Since I was a young girl, I have set high standards for just about anything I put time and attention to. In most ways, this has benefited me. It is the reason I was student body president in high school. It is the reason I married an incredible man. It is the reason I have my dream job. Yet, the line between “high” and “impossible” can become gray. Right before my eyes, my identity can become wrapped up in what I bring to the table.
In a desire to perform well and get desired results, this person, me, can get lost. All of a sudden, who I am rises and falls on my successes and failures. When does setting high standards actually become expecting perfection? How do we go about seeing ourselves apart from our results? And at what point should we stop allowing performance to define who we are?
Now. The answer is now. It’s time for performance and identity to break up.
You see, you are not what you do. What you do matters, but it does not sum you up. If our lives center around simply our performance, then we will never stop striving. I don’t know about you, but I want my life to be defined by being, not striving. The opposite sounds exhausting.
I don’t know about you, but I want my life to be defined by being, not striving. The opposite sounds exhausting.
I met for lunch with a good friend one afternoon, and she informed me of her failed relationship. She poured over every detail of the breakup, obsessing over what she could have done wrong. Endlessly, I heard these words: “I just did not do ______ enough.” There, I saw the problem. Her security and identity had become directly tied to how well she handled the relationship. She no longer saw herself as a beautiful, smart and kind individual who cared about the world. She saw herself in her perceived failure. The relationship did not turn out as planned, and she had trouble accepting herself because of it.
The rest of the lunch consisted of me trying to persuade her of her worth apart from the guy, the breakup, and the mess. It broke my heart, but in this conversation, I also saw myself. I realized how many times I had minimized my value to simply a moment of good or bad performance. I learned that I can care about my work, while also caring for myself. Results can add value without defining me, and failures are just lessons — not who I am.
As 2018 carries on, we need to sharpen our awareness of how we associate our identity with our work. When we do this, our lives become more about who we are than what job we have. We can step out of an office after a performance review, confidence and self-love intact, even if we heard things that hurt. Because words like, “Improve this” are different than “You are this.” Ultimately, we are human beings who care about ourselves; we deserve to. The workplace, relationships, and our surroundings can often change like shifting sand. This can make us white-knuckled with fear, or it can remind us that the one thing that does not have to change is how we love ourselves. May we do our very best and let that be enough. May we see ourselves as enough. Let’s balance saying things like, “You did well” with, “You are good.” Let’s take on each success and failure as turns, not finish lines.
Because words like, ‘Improve this’ are different than ‘You are this.’
This year holds unending opportunities. Perhaps you will land that job you’ve been dreaming of. Maybe a friendship is at a crossroads and you feel it ending. Or, maybe you are just really tired from trying so hard. Wherever you land, I encourage you to set yourself free. Not off the hook from caring, but free from being perfect.
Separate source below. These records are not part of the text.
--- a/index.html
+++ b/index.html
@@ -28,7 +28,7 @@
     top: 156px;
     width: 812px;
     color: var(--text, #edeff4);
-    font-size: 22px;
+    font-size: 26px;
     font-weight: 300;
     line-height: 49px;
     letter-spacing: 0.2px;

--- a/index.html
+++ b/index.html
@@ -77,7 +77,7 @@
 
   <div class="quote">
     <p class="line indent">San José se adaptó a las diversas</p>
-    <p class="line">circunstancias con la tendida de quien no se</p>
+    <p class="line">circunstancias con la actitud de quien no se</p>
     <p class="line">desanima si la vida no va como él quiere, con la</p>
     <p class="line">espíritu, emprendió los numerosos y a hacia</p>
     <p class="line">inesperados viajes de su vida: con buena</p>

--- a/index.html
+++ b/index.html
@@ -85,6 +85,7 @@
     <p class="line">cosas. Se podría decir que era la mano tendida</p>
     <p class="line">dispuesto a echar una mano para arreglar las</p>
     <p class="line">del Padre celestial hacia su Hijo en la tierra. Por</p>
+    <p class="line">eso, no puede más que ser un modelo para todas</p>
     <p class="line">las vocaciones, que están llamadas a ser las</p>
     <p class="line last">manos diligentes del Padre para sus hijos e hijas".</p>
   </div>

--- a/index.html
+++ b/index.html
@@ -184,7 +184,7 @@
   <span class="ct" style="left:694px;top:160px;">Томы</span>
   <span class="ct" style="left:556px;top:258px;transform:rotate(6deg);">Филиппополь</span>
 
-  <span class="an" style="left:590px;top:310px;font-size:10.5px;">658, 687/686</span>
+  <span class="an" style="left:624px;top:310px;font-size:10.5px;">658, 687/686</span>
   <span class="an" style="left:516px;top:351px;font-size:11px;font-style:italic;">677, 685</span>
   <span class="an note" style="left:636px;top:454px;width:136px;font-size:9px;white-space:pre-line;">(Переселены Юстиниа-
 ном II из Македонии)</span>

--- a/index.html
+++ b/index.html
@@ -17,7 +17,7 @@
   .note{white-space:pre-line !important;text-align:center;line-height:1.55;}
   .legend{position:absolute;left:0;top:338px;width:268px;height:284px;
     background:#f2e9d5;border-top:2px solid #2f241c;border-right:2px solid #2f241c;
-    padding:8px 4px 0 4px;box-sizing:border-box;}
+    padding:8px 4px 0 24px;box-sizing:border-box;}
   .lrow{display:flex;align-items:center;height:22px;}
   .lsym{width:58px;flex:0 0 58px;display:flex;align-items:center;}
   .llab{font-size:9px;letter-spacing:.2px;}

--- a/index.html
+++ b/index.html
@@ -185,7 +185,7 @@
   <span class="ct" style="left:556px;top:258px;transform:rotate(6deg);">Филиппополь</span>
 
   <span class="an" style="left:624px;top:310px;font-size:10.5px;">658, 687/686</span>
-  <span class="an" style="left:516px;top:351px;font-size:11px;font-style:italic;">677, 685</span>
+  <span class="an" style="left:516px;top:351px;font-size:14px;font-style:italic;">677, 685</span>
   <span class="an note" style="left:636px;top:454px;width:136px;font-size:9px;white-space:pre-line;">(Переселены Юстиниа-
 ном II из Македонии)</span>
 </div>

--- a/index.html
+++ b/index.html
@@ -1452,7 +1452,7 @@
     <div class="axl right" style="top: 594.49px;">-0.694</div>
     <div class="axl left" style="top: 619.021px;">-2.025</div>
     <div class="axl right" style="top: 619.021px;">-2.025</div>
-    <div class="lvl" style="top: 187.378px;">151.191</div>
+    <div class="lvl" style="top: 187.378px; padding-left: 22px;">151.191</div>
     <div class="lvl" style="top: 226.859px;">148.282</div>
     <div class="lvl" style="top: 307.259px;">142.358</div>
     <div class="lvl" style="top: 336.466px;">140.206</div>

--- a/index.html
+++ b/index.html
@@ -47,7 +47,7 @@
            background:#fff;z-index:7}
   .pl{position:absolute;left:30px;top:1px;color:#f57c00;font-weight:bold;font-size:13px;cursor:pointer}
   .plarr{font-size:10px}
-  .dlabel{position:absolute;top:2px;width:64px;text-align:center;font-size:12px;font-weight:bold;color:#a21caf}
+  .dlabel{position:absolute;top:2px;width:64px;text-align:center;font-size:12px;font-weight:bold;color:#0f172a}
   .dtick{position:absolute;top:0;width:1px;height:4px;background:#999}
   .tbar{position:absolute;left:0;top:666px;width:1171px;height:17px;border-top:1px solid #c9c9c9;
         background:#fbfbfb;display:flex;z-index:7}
Free from caring about your performance more than you care about yourself. Don’t get so lost in what you do or what is ahead that you lose who you are in the process. Because when all’s said and done, you drive home from work and lay your head on your pillow, self-doubt only has a voice if you give it one.
I am learning this every day. I look myself in the mirror and choose to not be defined by results, but to embrace the beauty of the process. This has unlocked unmatched security, peace, and self-acceptance in my life.
Performing well is a worthy cause. But doing our best is enough. And you are a worthy cause, too.